Mars-Time Apps
January 23, 2004 12:05 PM   Subscribe

You may be familiar with the story, reported here, about the southern California watch maker who supplied wrist watches for Mars scientists to get to work on time. You may not have seen these time applications that make the time story equally as compelling for the rest of us. What is interesting from a graphics standpoint is the different qualities expressed with these versions, as a table of exact times for specific locations (this site has a lot of great detail about the mission), or as an approximate time with shadows projected on the Mars map (for Mac OS X). Any other Mars time graphics that you know about?
posted by xtian (5 comments total)
 
A better link for the desktop application also has the Windows version with a screen shot.
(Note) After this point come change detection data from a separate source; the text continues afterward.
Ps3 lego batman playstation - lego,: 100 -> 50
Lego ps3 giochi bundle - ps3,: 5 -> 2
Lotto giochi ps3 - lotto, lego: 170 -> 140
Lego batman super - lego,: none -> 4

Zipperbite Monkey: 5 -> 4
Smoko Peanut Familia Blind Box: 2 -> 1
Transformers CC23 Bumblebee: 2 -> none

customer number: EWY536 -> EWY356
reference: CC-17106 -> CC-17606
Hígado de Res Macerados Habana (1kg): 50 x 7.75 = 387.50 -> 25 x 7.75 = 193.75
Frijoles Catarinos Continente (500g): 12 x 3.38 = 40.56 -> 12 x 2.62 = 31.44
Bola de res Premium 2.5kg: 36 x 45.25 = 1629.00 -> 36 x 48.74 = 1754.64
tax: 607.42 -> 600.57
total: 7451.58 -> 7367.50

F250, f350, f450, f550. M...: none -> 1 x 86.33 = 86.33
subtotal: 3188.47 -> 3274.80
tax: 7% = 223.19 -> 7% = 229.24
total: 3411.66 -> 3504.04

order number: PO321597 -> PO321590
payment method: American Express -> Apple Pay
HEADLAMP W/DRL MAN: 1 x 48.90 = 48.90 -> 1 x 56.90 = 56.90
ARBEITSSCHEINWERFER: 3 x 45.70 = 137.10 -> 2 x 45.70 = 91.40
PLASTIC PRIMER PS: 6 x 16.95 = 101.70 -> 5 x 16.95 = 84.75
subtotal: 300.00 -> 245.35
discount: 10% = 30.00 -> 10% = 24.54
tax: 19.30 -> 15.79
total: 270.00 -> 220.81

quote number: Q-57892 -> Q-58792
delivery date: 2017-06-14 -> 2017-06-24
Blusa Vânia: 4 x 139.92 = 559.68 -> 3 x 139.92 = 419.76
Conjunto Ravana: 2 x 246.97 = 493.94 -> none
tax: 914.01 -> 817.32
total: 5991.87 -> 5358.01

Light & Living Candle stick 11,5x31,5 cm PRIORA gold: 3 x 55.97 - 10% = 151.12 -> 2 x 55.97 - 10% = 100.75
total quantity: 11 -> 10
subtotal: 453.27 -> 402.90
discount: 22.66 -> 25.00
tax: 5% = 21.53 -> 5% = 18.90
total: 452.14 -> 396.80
I enjoy commenting on other peoples links here at metafilter -ehehe-, I hope u enjoy my first post.
posted by xtian at 12:44 PM on January 23, 2004


Here's the unbroken second link.

And Here's the first.
posted by psychotic_venom at 12:52 PM on January 23, 2004


You can buy a Mars Alarm Clock from Acroname that will allow you to keep up with the Mission Time on Mars...
posted by qDot at 1:06 PM on January 23, 2004


hey psychoic, thanks for the correx.
I did notice a problem when I first hand coded the links into the message. This returned an error, but I corrected the text--or so it seemed. My bad. I should have restarted my browser to clear the cache.
posted by xtian at 2:16 PM on January 23, 2004


Enough about the links- the Mars 24 app is worth looking at. You can model the planetary orbits, such as the August 03 point where Mars was the closest to Earth in 57k. And there is a clock display that indicates a measurement of the current distance between E+M.

"Below the user's local time and date is the light distance between Earth and Mars, i.e., the amount of time a photon would take to traverse the distance between the two planets. Depending on the current relative orbital positions of the two planets, this value ranges between 3 and 22 minutes."